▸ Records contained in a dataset
%%

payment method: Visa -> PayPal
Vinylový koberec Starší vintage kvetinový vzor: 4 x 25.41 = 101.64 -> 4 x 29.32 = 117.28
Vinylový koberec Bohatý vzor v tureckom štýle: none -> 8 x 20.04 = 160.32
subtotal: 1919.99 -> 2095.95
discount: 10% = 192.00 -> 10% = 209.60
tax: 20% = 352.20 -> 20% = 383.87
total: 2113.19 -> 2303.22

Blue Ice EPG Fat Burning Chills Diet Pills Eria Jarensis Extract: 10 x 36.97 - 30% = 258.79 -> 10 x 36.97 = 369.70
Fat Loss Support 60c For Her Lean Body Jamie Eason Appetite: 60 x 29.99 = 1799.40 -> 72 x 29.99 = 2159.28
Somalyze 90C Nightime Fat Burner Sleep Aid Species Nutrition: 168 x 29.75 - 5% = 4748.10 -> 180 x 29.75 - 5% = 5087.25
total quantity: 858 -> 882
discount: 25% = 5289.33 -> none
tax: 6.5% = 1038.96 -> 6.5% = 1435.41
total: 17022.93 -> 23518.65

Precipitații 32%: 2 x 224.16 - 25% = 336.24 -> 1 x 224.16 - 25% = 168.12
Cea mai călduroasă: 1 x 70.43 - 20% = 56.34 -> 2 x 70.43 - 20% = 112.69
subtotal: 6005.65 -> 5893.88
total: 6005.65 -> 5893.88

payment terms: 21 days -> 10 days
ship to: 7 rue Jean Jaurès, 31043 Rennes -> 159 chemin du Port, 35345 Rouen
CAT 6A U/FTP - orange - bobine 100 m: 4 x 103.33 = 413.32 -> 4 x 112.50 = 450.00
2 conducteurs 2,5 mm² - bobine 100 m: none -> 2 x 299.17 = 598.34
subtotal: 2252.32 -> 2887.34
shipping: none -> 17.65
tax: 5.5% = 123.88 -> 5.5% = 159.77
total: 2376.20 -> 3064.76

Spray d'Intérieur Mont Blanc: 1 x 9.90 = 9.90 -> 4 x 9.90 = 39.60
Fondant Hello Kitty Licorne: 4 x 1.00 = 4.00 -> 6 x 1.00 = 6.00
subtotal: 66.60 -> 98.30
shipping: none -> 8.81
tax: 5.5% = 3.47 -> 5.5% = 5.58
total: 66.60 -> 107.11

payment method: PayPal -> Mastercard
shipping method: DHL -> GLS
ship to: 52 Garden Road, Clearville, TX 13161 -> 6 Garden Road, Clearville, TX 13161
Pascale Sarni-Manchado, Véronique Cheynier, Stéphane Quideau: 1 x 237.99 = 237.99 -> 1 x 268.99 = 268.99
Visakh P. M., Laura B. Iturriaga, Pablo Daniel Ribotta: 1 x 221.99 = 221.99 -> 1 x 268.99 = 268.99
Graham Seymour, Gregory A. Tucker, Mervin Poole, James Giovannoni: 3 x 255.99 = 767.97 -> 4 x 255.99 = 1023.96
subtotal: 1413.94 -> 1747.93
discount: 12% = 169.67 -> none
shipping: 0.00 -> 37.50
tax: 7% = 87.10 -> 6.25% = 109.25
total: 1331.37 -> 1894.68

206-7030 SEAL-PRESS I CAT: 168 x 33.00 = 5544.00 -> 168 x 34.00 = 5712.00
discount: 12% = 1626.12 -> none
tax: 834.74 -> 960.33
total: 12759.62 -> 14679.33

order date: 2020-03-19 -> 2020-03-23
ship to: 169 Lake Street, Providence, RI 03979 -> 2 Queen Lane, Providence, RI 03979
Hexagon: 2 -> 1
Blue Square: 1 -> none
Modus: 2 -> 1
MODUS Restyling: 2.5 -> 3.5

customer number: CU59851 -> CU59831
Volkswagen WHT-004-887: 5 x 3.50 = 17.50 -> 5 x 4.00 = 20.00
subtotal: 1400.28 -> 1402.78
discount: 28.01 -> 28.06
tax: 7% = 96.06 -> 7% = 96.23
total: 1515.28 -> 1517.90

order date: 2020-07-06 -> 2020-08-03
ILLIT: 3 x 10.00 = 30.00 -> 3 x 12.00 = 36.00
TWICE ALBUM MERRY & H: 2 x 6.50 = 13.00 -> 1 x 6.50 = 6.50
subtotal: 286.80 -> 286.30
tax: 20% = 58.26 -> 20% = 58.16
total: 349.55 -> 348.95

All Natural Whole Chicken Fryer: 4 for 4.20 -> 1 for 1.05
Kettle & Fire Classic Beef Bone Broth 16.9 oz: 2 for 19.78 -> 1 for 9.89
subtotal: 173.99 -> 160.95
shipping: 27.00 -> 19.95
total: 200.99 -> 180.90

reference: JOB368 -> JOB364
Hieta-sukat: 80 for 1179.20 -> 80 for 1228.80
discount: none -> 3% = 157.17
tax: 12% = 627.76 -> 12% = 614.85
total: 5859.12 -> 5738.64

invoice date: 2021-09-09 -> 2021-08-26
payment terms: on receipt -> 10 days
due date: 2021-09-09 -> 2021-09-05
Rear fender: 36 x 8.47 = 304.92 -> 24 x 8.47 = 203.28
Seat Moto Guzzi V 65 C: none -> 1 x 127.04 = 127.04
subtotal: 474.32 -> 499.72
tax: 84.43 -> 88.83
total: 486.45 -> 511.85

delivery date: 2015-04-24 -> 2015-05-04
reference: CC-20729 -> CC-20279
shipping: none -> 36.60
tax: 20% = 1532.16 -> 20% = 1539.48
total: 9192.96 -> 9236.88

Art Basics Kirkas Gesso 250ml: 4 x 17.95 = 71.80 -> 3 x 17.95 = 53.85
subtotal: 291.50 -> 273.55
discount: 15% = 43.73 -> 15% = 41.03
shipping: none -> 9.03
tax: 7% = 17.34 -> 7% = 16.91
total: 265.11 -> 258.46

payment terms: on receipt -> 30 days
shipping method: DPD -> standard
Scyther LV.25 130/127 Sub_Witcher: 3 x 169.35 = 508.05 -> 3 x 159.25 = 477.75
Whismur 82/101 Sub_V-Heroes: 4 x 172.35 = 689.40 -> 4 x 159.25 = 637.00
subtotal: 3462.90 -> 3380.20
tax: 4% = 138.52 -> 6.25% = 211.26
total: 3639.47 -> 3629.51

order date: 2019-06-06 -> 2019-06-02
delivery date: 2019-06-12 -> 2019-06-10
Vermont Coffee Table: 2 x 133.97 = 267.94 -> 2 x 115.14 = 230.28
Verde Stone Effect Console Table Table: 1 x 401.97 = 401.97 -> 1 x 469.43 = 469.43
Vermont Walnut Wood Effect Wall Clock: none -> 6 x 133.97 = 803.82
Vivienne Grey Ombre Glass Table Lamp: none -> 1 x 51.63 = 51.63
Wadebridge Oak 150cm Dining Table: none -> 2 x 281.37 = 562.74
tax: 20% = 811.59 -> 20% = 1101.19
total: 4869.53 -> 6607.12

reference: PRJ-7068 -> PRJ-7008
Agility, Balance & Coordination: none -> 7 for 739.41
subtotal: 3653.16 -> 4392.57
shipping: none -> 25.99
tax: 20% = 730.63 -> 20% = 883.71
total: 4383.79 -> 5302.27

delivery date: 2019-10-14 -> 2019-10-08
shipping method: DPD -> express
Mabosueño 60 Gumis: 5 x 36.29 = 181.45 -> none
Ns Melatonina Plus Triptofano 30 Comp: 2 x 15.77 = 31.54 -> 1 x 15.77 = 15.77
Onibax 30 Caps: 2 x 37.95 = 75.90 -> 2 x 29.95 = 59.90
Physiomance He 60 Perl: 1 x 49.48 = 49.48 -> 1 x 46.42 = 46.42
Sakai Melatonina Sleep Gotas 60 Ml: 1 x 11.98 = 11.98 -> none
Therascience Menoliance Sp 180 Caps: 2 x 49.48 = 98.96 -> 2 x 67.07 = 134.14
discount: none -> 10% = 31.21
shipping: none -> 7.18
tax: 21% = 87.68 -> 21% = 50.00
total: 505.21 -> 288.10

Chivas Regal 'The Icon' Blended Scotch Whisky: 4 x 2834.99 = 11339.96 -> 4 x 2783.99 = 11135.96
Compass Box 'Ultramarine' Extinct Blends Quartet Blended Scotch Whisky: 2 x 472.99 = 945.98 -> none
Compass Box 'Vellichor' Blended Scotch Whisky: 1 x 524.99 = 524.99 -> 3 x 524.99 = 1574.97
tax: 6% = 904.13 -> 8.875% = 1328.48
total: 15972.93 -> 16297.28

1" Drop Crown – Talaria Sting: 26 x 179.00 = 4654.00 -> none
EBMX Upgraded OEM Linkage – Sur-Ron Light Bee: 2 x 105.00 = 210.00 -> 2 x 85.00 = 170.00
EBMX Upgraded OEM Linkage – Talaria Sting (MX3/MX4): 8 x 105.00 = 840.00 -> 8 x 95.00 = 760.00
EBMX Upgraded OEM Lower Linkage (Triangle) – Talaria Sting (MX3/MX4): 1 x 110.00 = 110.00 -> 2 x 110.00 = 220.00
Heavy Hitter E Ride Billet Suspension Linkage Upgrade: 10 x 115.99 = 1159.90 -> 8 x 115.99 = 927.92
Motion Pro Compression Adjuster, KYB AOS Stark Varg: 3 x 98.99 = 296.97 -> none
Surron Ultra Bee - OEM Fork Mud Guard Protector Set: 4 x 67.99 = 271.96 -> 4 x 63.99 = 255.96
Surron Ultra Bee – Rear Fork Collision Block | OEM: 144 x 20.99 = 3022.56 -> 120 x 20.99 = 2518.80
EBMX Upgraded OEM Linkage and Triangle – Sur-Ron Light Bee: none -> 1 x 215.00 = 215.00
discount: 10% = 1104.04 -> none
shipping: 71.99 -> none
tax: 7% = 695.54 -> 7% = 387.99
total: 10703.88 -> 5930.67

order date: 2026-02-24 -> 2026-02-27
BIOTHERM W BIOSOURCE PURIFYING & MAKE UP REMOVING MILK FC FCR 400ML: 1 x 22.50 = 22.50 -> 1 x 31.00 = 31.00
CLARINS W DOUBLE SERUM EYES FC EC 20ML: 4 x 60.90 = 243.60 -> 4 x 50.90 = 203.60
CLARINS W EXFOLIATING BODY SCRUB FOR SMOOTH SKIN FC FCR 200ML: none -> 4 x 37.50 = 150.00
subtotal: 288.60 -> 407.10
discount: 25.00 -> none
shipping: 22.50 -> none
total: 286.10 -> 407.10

%%

▸ Exercise description
Where a line above holds the word "Sleep", copy it.

▸ Completed task
Somalyze 90C Nightime Fat Burner Sleep Aid Species Nutrition: 168 x 29.75 - 5% = 4748.10 -> 180 x 29.75 - 5% = 5087.25
Sakai Melatonina Sleep Gotas 60 Ml: 1 x 11.98 = 11.98 -> none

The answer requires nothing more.